Выбившаяся из прически черная прядь скользит по его подбородку; завиток на ее конце, этакий вопросительный знак, штрих в манере Модильяни, с одной стороны прелестно обрамляет лицо, и Шон, прикрыв глаза, наконец-то загоняет рак легкого в дальний угол сознания, пусть громадный, но тем не менее всего лишь угол, а значит, можно испытать блаженство этого мгновенного прикосновения женских губ.
– Лео будет здесь к пяти часам, чтобы растопить камин, – возвещает Кэти, отворачиваясь от телефона с улыбкой до ушей, даже не пытается скрыть радости. – Ой, моя начинка!

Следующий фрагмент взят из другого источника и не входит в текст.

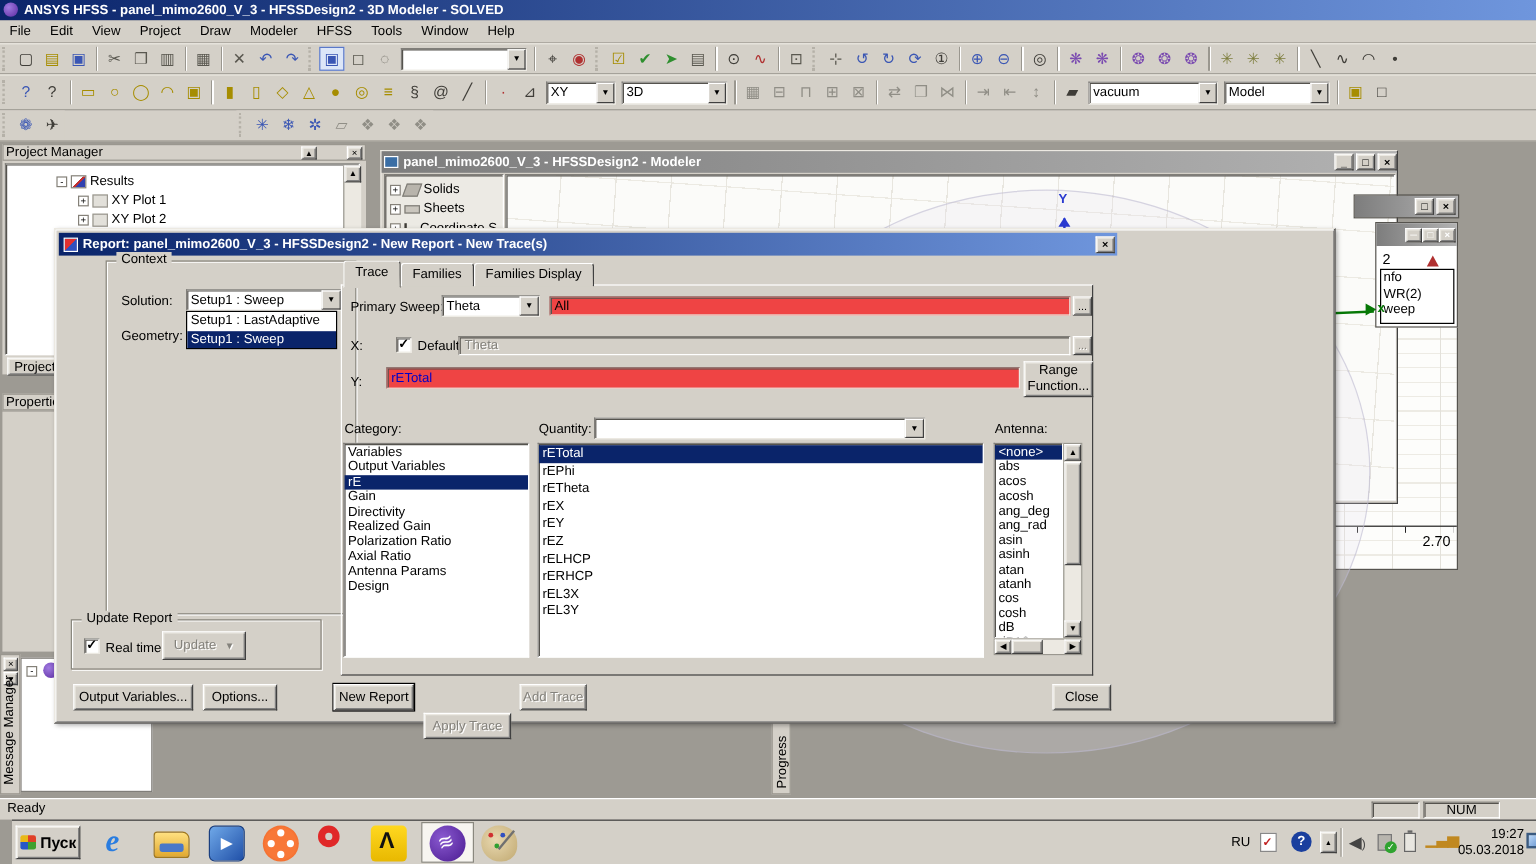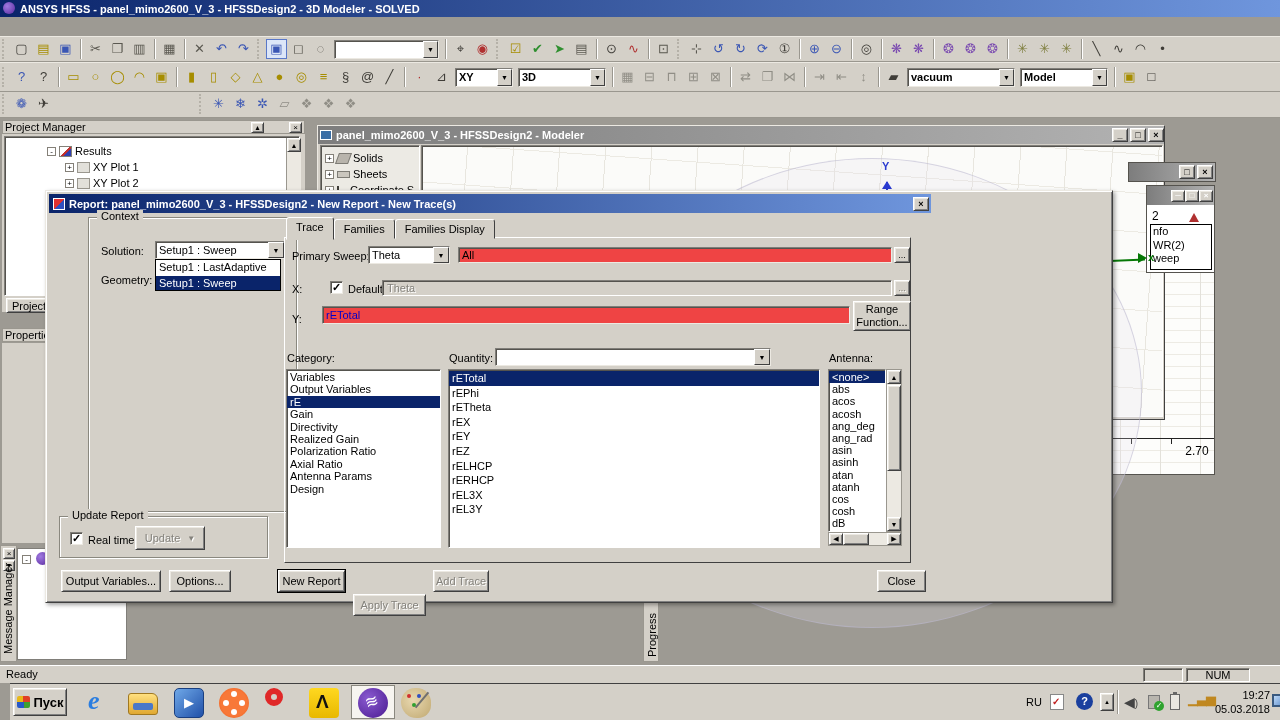"File" div.abs { html: none -> <div> <div>File</div> <div>Edit</div> <div>View</div> <div>Project</div> <div>Draw</div> <div>Modeler</div> <div>HFSS</div> <div>Tools</div> <div>Window</div> <div>Help</div> </div> }
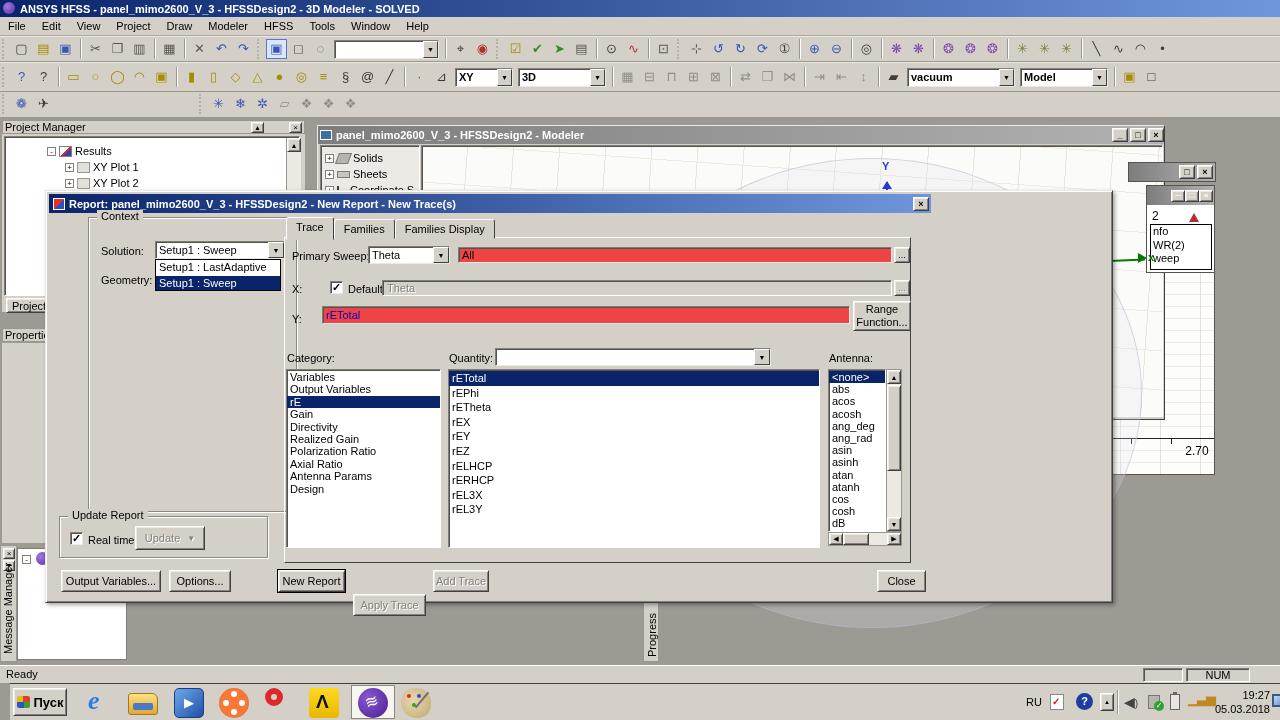"XY" .tcombo-t { font-weight: bold -> none }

Размашистым шагом пересекает кухню и, вооружась деревянной ложкой, принимается взбалтывать приправу. Тут как с гончарной глиной: нужная консистенция одна, единственно возможная. Слишком густо или слишком жидко – все, ни тебе горшка, ни пирога. Да и вращать надо как то, так и другое. (О, что за покой вселяют ей в душу эти вращательные движения рук, формующих серую скользкую массу. Серая масса, да, словно это ее собственный мозг, будто она разглаживает и вот так, пальцами, лепит свои мысли, старается сделать их круглыми, правильными, симметричными, между тем как ее правая нога бдительно поддерживает равномерную скорость вращения гончарного круга, а сама она, собранная, отрешенная, наклоняется вперед, самозабвенно вглядываясь в серую сырую глину, что поднимается, пенясь под ее пальцами, увлажняя ладони в точности так, как надо, чтобы масса оставалась податливой, такие вещи определяешь инстинктивно, тут нет надобности думать, руки сами все знают.)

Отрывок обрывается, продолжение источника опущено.